> [What needs to be done] Exactly as written, output each of the lines below, with no images.

> [Extracted records]
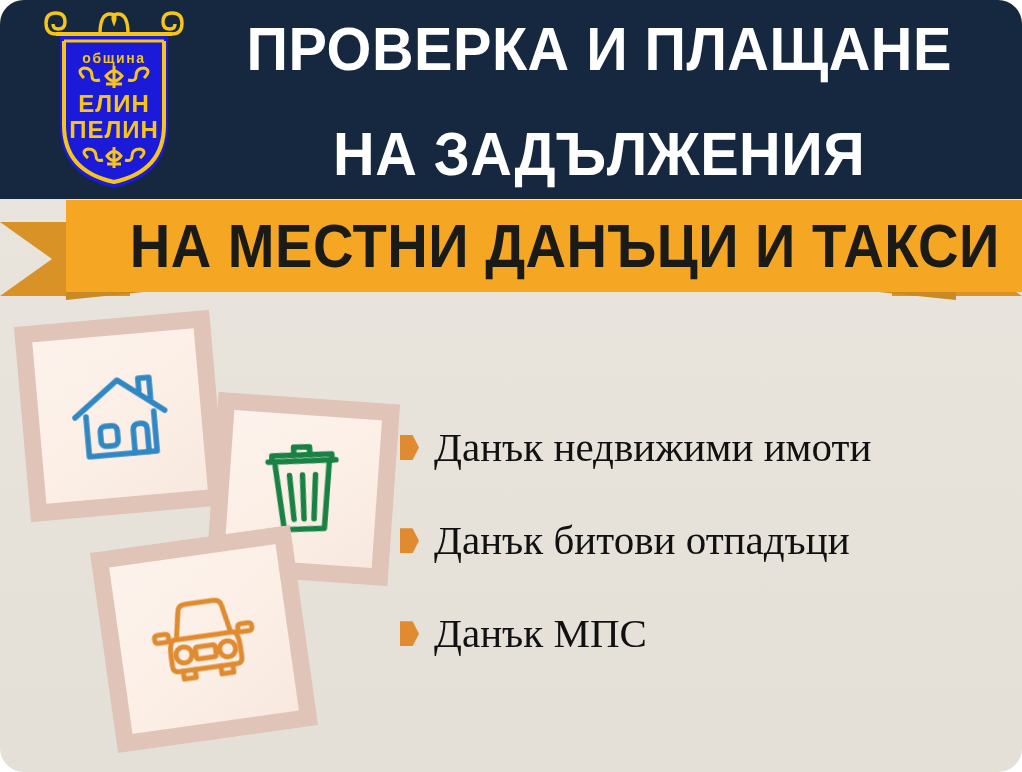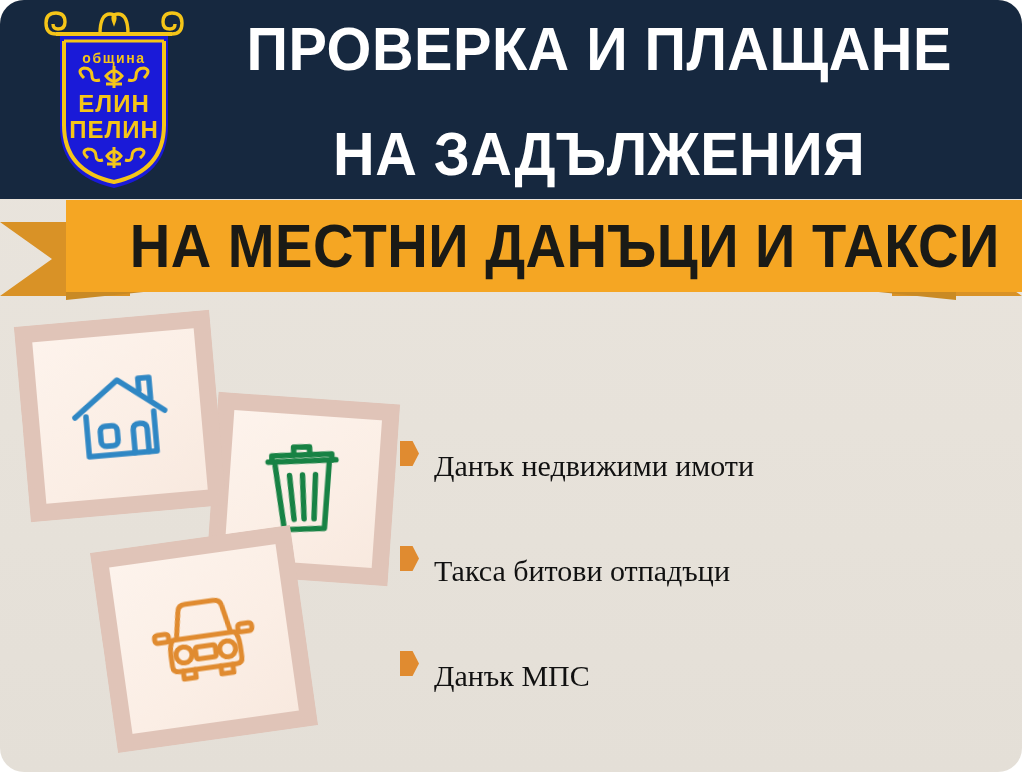--- a/index.html
+++ b/index.html
@@ -191,25 +191,24 @@
   .bullet-marker {
     flex: 0 0 auto;
     width: 19px;
     height: 25px;
     background: #e08b30;
     clip-path: polygon(0 0, 66% 0, 100% 50%, 66% 100%, 0 100%);
     margin-right: 15px;
   }
   .bullet-label {
     font-family: "Liberation Serif", "DejaVu Serif", serif;
-    font-size: 30px;
+    font-size: 41px;
     color: #111111;
     line-height: 1.1;
     white-space: nowrap;
-    margin-top: 24px;
   }
 </style>
 </head>
 <body>
 
 <div id="poster">
 
   <div class="header-bar"></div>
 
   <div class="crest">
@@ -326,21 +325,21 @@
     </div>
   </div>
 
   <div class="bullet-list">
     <div class="bullet-item">
       <span class="bullet-marker"></span>
       <span class="bullet-label">Данък недвижими имоти</span>
     </div>
     <div class="bullet-item">
       <span class="bullet-marker"></span>
-      <span class="bullet-label">Такса битови отпадъци</span>
+      <span class="bullet-label">Данък битови отпадъци</span>
     </div>
     <div class="bullet-item">
       <span class="bullet-marker"></span>
       <span class="bullet-label">Данък МПС</span>
     </div>
   </div>
 
 </div>
 
 </body></html>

> [Written answer]
--- a/index.html
+++ b/index.html
@@ -191,25 +191,24 @@
   .bullet-marker {
     flex: 0 0 auto;
     width: 19px;
     height: 25px;
     background: #e08b30;
     clip-path: polygon(0 0, 66% 0, 100% 50%, 66% 100%, 0 100%);
     margin-right: 15px;
   }
   .bullet-label {
     font-family: "Liberation Serif", "DejaVu Serif", serif;
-    font-size: 30px;
+    font-size: 41px;
     color: #111111;
     line-height: 1.1;
     white-space: nowrap;
-    margin-top: 24px;
   }
 </style>
 </head>
 <body>
 
 <div id="poster">
 
   <div class="header-bar"></div>
 
   <div class="crest">
@@ -326,21 +325,21 @@
     </div>
   </div>
 
   <div class="bullet-list">
     <div class="bullet-item">
       <span class="bullet-marker"></span>
       <span class="bullet-label">Данък недвижими имоти</span>
     </div>
     <div class="bullet-item">
       <span class="bullet-marker"></span>
-      <span class="bullet-label">Такса битови отпадъци</span>
+      <span class="bullet-label">Данък битови отпадъци</span>
     </div>
     <div class="bullet-item">
       <span class="bullet-marker"></span>
       <span class="bullet-label">Данък МПС</span>
     </div>
   </div>
 
 </div>
 
 </body></html>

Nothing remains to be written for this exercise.